Have you ever encountered an elephant, lion, or hippopotamus? I mean within their own territory and not at the zoo. Elephants care about their families and lions only hunt when they are hungry. Hippopotamuses are really fast runners. When thinking about animals, for many people, images of wild animals come to mind. However, animals and humans are connected in a variety of ways. Think of the animals around you. Household pets live with humans as members of our families, bringing smiles and teaching us the value of life. Cows, pigs, and chickens sacrifice their lives as sources of protein for 7 billion people. We need to get along with wild animals as neighbors on earth. Animals at the zoo and aquarium show us what living creatures are.

In our laboratory, in order to solve the major proposition of how to bring diseased animals back to health, we scientifically analyze therapeutic information from around the world and use the obtained data to support making the animals that visit the surgery division of our auxiliary Veterinary Teaching Hospital as happy as possible.

There are many diseases in animals. Here are some examples in household pets. As animals age, diseases almost exactly the same as humans, including cancers, cardiac diseases, joint disorders, and cataracts, come to be frequently observed. Moreover, the preservation of pure-blooded types and breeds of limited population results in the proliferation of genetic diseases. Currently, we are proceeding with research focusing on animal joint disorders and cancers.

What kind of equipment do you use and what kind of experiments do you conduct?

Diseases are a biological phenomenon. In controlling a disease, it is important to predict how cells will react when certain stimuli are provided to a diseased tissue and what happens to the body as a result. To that end, analysis methods at cellular, protein, and genetic levels are essential. In the event that the damaged tissue is unable to self-repair, hopelessly damaged tissues may be repaired by providing differentiated stem cells, which are capable of acting as the base for various tissues, to the target tissue. To carry out these experiments, we use a clean room, for keeping the cells and tissues clean, protein analyzers such as electrophoresis apparatuses or spectrophotometers, and PCR devices for gene analysis.

Here is an example. A cancer tissue removed from an animal visiting our Veterinary Teaching Hospital is segregated to the cellular level, after which stable properties thereof are capable of being maintained in a test-tube. Subsequently, the characteristics of the cells and sensitivity to stimuli thereof are analyzed.
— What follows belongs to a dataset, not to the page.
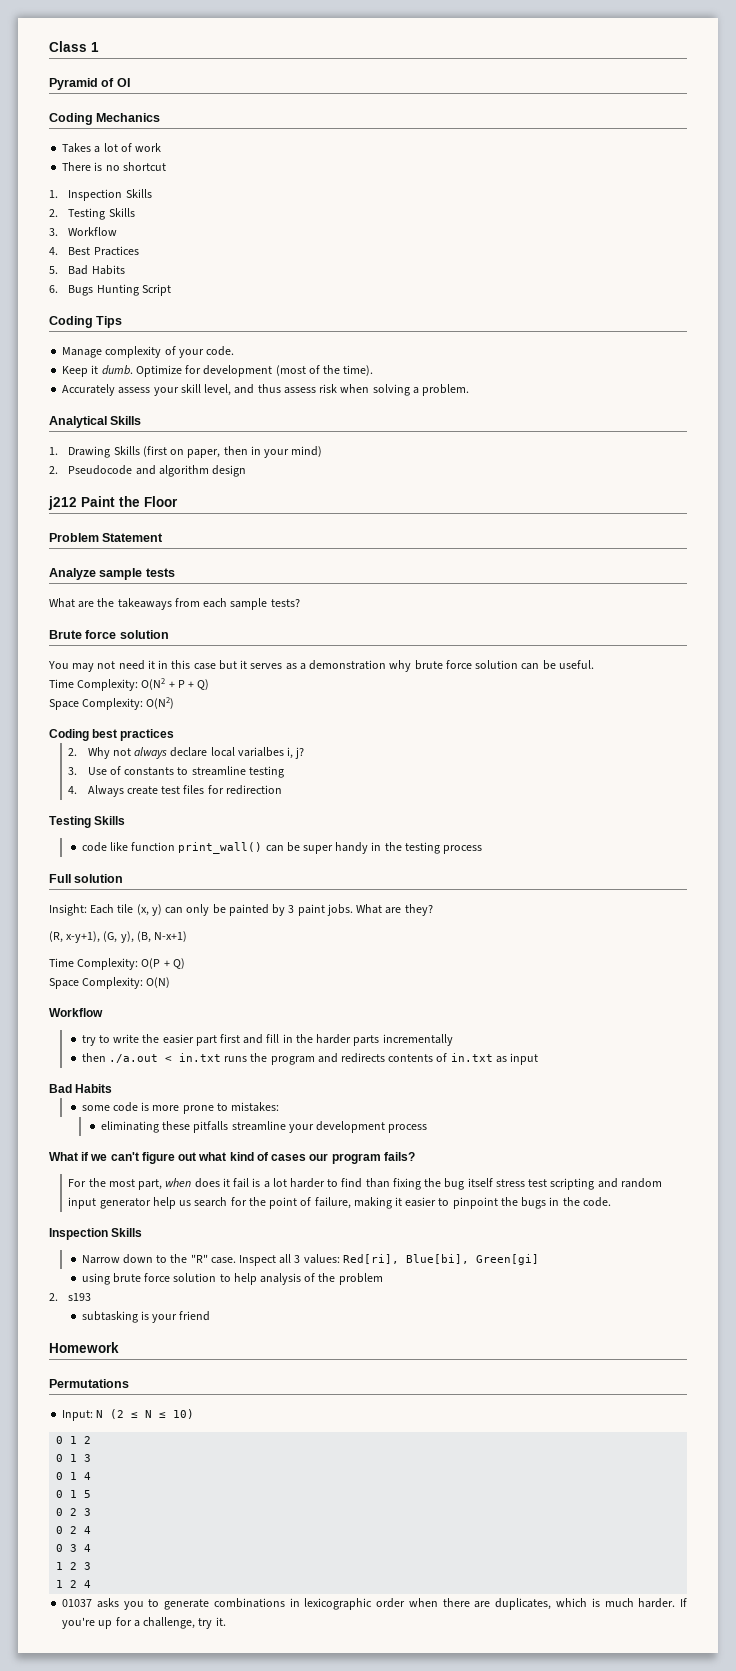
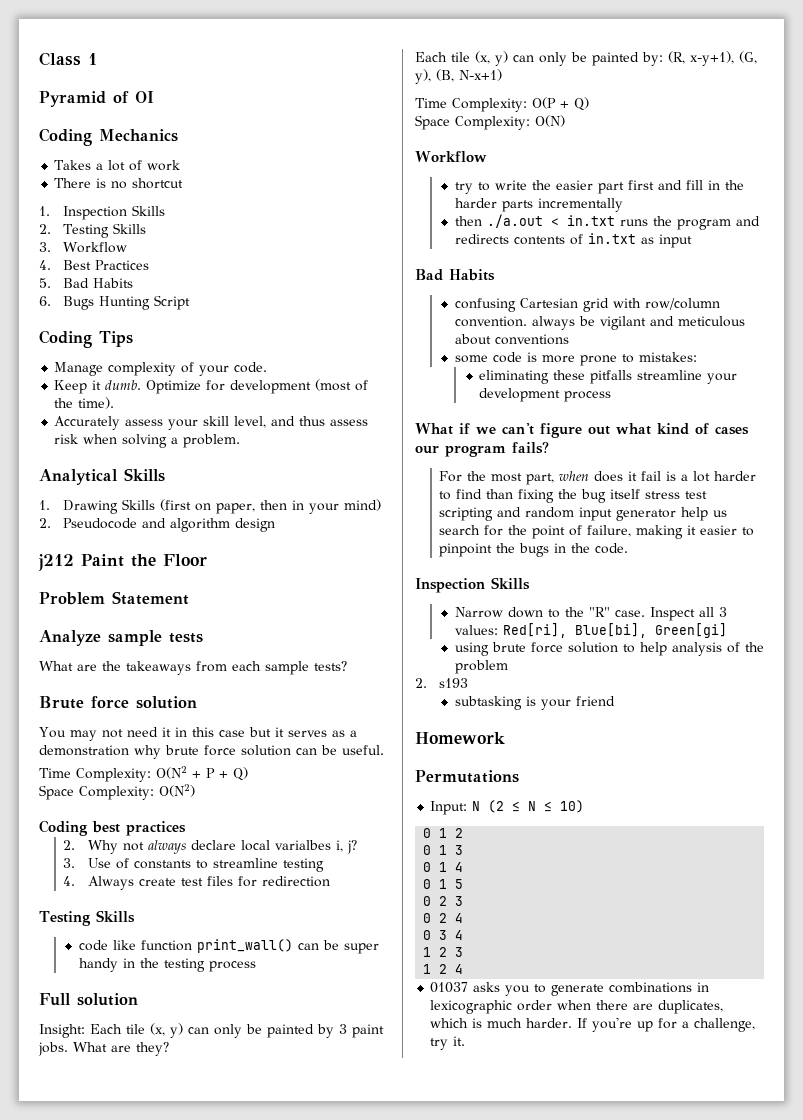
(433, 910) none -> [415,51,663,66] Each tile (x, y) can only be painted by:
(113, 1088) none -> [454,298,720,312] [454,316,745,330] [454,334,569,345] // confusing Cartesian grid with row/column convention. always be vigilant and meticulous about conventions

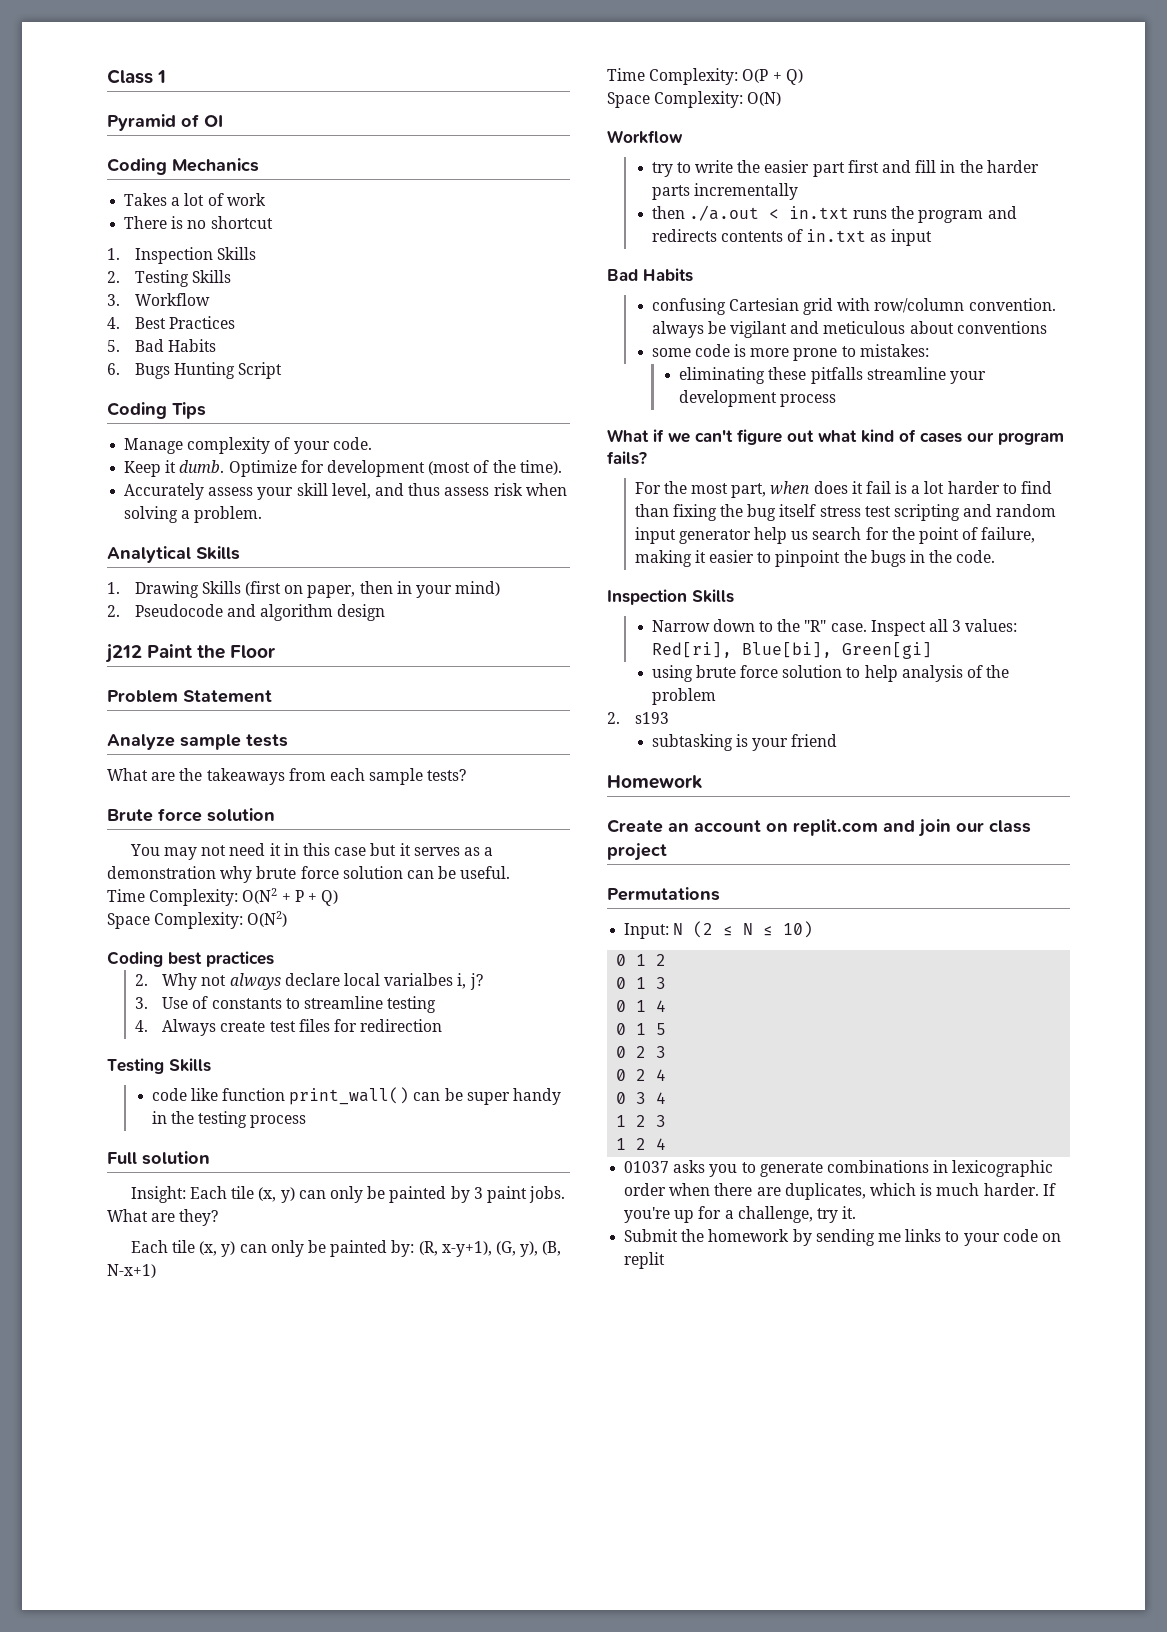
(505, 738) none -> [607,819,1031,837] [607,843,667,861] // Create an account on replit.com and join our class project
(466, 1041) none -> [624,1229,1061,1246] [624,1252,666,1269] // Submit the homework by sending me links to your code on replit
In addition, abnormalities at the genetic level are analyzed to determine applicable treatment strategies. Not many animal cancers are able to proceed to this stage.

We are also working on novel anticancer treatments. Photodynamic therapy is one of these. First, a photosensitive substance is incorporated into the cancer, after which it is laser irradiated to excite the substance, eventually leading to cancer cell destruction using this energy. By destroying the cancer as shown in the left image above, the cancer disappears as shown in the right image above. This is expected to become an efficient anticancer local therapy and the practical use thereof is currently being pursued.


What is your next goal?

From reptiles and small animals to large mammals, I aim to support the creation of a society in which humans and animals can get along through disease treatment of animals. I wish to develop outstanding human resources that can contribute to the development of biology through veterinary medicine, among young generations who need to deal with environmental issues on a global basis.